Chemical carcinogenicity revisited 2: Current knowledge of carcinogenesis shows that categorization as a carcinogen or non-carcinogen is not scientifically credible.

机构信息

Parker Doe LLP, Carpenter Court, Maple Road, Bramhall, Stockport, Cheshire, SK7 2DH, UK.

Centre for Pharmacology & Therapeutics, Toxicology Unit, Department of Medicine, Hammersmith Campus, Imperial College London, London, W12 0NN, UK.

出版信息

Regul Toxicol Pharmacol. 2019 Apr;103:124-129. doi: 10.1016/j.yrtph.2019.01.024. Epub 2019 Jan 18.

Abstract

Developments in the understanding of the etiology of cancer have undermined the 1970s concept that chemicals are either "carcinogens" or "non-carcinogens". The capacity to induce cancer should not be classified in an inflexible binary manner as present (carcinogen) or absent (non-carcinogen). Chemicals may induce cancer by three categories of mode of action: direct interaction with DNA or DNA replication including DNA repair and epigenetics; receptor-mediated induction of cell division; and non-specific induction of cell division. The long-term rodent bioassay is neither appropriate nor efficient to evaluate carcinogenic potential for humans and to inform risk management decisions. It is of questionable predicitiveness, expensive, time consuming, and uses hundreds of animals. Although it has been embedded in practice for over 50 years, it has only been used to evaluate less than 5% of chemicals that are in use.
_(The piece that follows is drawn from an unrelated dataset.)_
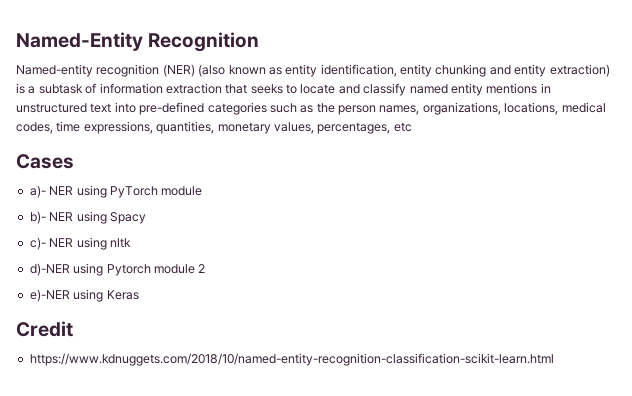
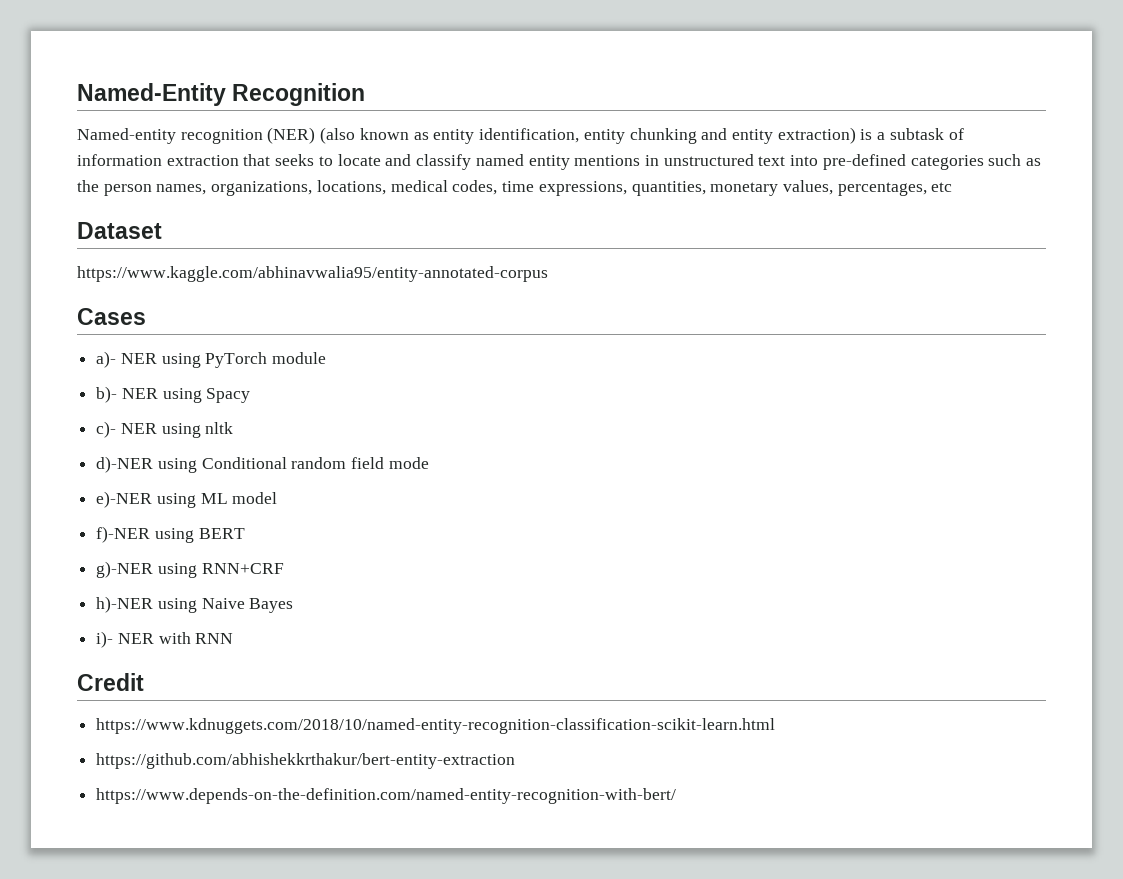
(412, 127) none -> [77,222,162,239] [77,266,548,282] // Dataset // https://www.kaggle.com/abhinavwalia95/entity-annotated-corpus
[106,264,206,276] [29,289,139,302] Pytorch module 2 // e)-NER using Keras -> [201,457,429,469] [96,491,278,508] [96,526,245,543] [96,561,284,578] [96,596,294,613] [96,631,234,648] Conditional random field mode // e)-NER using ML model // f)-NER using BERT // g)-NER using RNN+CRF // h)-NER using Naive Bayes // i)- NER with RNN
(554, 359) none -> [96,753,516,769] [96,788,677,804] // https://github.com/abhishekkrthakur/bert-entity-extraction // https://www.depends-on-the-definition.com/named-entity-recognition-with-bert/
Furthermore, it is not reproducible because of the probabilisitic nature of the process it is evaluating combined with dose limiting toxicity, dose selection, and study design. The modes of action that lead to the induction of tumors are already considered under other hazardous property categories in classification (Mutagenicity/Genotoxicity and Target Organ Toxicity); a separate category for Carcinogenicity is not required and provides no additional public health protection.

摘要

癌症病因学研究的进展破坏了 20 世纪 70 年代的概念,即化学物质不是“致癌物”就是“非致癌物”。诱导癌症的能力不应以死板的二元方式进行分类,要么存在(致癌物),要么不存在(非致癌物)。化学物质可能通过三种作用模式诱导癌症:直接与 DNA 或 DNA 复制相互作用,包括 DNA 修复和表观遗传学;受体介导的细胞分裂诱导;以及非特异性诱导细胞分裂。长期啮齿动物生物测定既不适合也不高效,无法评估对人类的致癌潜力并为风险管理决策提供信息。它的预测性值得怀疑,费用高、耗时且使用数百只动物。尽管它已经在实践中应用了 50 多年,但只用于评估不到 5%的正在使用的化学物质。此外,由于它正在评估的过程具有概率性质,加上剂量限制毒性、剂量选择和研究设计,因此它是不可复制的。导致肿瘤诱导的作用模式已经在分类中的其他危险特性类别(致突变性/遗传毒性和靶器官毒性)中考虑到了;不需要单独的致癌性类别,也不能为公共卫生保护提供额外的保障。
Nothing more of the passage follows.